All of our pharmaceutical assets under development are investigational product candidates. These have not been approved for use in any medical indication by any regulatory authority in any jurisdiction and their safety, efficacy or other desirable attributes, if any, have not been established in any patient population. Consequently, none of our product candidates is approved or available for sale anywhere in the world.

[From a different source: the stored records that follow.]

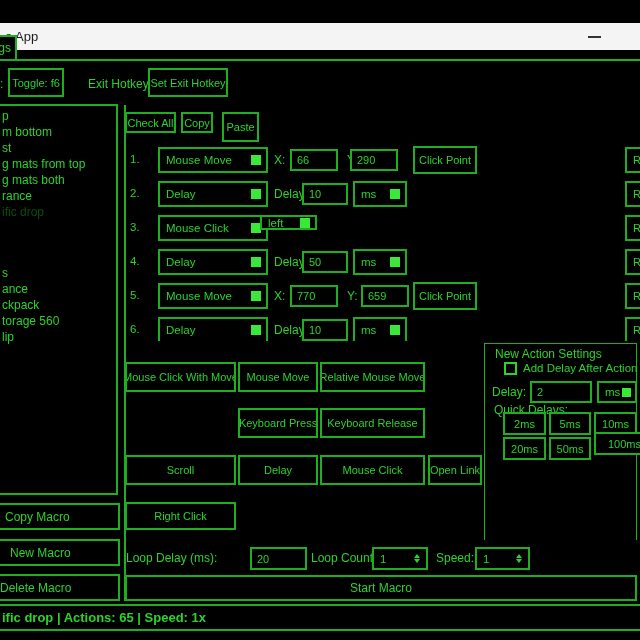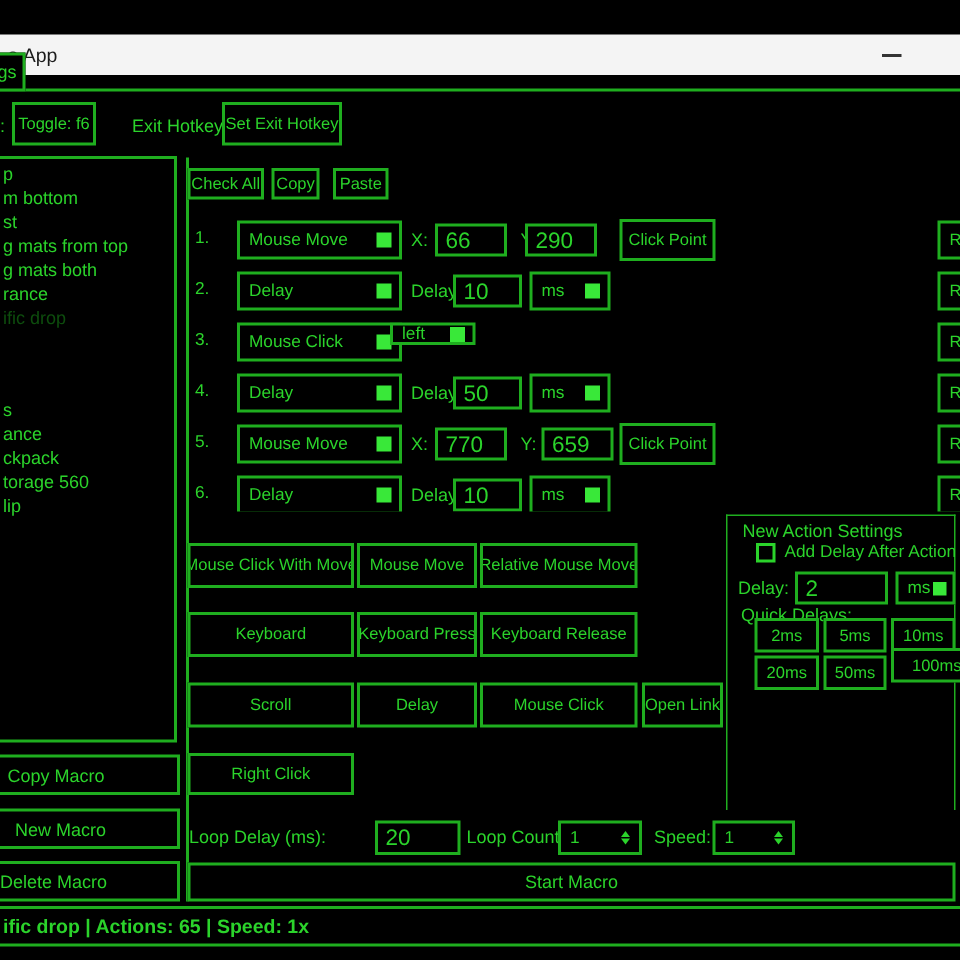--- a/index.html
+++ b/index.html
@@ -20,21 +20,21 @@
   .minbtn{position:absolute;left:588px;top:13px;width:13px;height:2px;background:#333;}
   .hline{position:absolute;left:0;width:640px;height:2px;background:var(--g);}
   .vline{position:absolute;width:2px;background:var(--g);}
   .tab{position:absolute;left:-21px;top:35px;width:38px;height:26px;border:2px solid var(--g);
        background:var(--bg);font-size:12px;display:flex;align-items:center;justify-content:flex-end;
        padding-right:4px;z-index:2;}
   .btn{position:absolute;border:2px solid var(--g);background:var(--bg);color:var(--gt);
        font-size:11px;display:flex;align-items:center;justify-content:center;white-space:nowrap;overflow:hidden;}
   .btn.left{justify-content:flex-start;}
   .lbl{position:absolute;font-size:12px;color:var(--gt);white-space:nowrap;}
-  .inp{position:absolute;border:2px solid var(--g);background:var(--bg);font-size:15px;
+  .inp{position:absolute;border:2px solid var(--g);background:var(--bg);font-size:11px;
        display:flex;align-items:center;padding-left:5px;overflow:hidden;}
   .dd{position:absolute;border:2px solid var(--g);background:var(--bg);font-size:11.5px;
       display:flex;align-items:center;padding-left:6px;overflow:hidden;}
   .sq{position:absolute;right:5px;top:50%;margin-top:-5px;width:10px;height:10px;background:var(--gb);}
   .listbox{position:absolute;left:-8px;top:104px;width:126px;height:391px;border:2px solid var(--g);}
   .li{position:absolute;left:8px;font-size:12px;height:15px;line-height:15px;white-space:nowrap;cursor:default;}
   .li.dim{color:var(--dim);}
   .row{position:absolute;left:0;width:640px;height:26px;}
   .row .num{position:absolute;left:130px;top:6px;font-size:11.5px;}
   .spin{position:absolute;border:2px solid var(--g);background:var(--bg);font-size:11.5px;
@@ -87,21 +87,21 @@
   </div>
 
   <div class="vline" style="left:124px;top:105px;height:496px"></div>
 
   <div class="btn" style="left:125px;top:112px;width:51px;height:21px">
     <span>Check All</span>
   </div>
   <div class="btn" style="left:181px;top:112px;width:32px;height:21px">
     <span>Copy</span>
   </div>
-  <div class="btn" style="left:222px;top:112px;width:37px;height:21px">
+  <div class="btn" style="left:222px;top:112px;width:37px;height:30px">
     <span>Paste</span>
   </div>
 
   <div class="rowsclip">
 
     <div class="row" style="top:7px">
       <span class="num">1.</span>
       <div class="dd" style="left:158px;top:0;width:110px;height:26px">
         <span>Mouse Move</span>
           <i class="sq"></i>
@@ -220,23 +220,20 @@
   <div class="btn" style="left:125px;top:362px;width:111px;height:30px">
       <span>Mouse Click With Move</span>
     </div>
   <div class="btn" style="left:238px;top:362px;width:80px;height:30px">
       <span>Mouse Move</span>
     </div>
   <div class="btn" style="left:320px;top:362px;width:105px;height:30px">
       <span>Relative Mouse Move</span>
     </div>
 
-  <div class="btn" style="left:125px;top:408px;width:111px;height:30px">
-      <span>Keyboard</span>
-    </div>
   <div class="btn" style="left:238px;top:408px;width:80px;height:30px">
       <span>Keyboard Press</span>
     </div>
   <div class="btn" style="left:320px;top:408px;width:105px;height:30px">
       <span>Keyboard Release</span>
     </div>
 
   <div class="btn" style="left:125px;top:455px;width:111px;height:30px">
       <span>Scroll</span>
     </div>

Our clinical results from earlier-stage clinical trials or preclinical studies may not be indicative of future results from later-stage or larger scale clinical trials and do not ensure regulatory approval. You should not place undue reliance on these statements or any scientific data we present or publish.
We are in the business of new drug discovery and development. Our research and development activities are long, complex, costly and involve a high degree of risk. Holders of our common stock should carefully read our Annual Report on Form 10-K and subsequent Quarterly Reports on Form 10-Q in their entirety, including the risk factors therein. Because risk is fundamental to the process of drug discovery and development, you are cautioned to not invest in our publicly traded securities unless you are prepared to sustain a total loss of the money you have invested.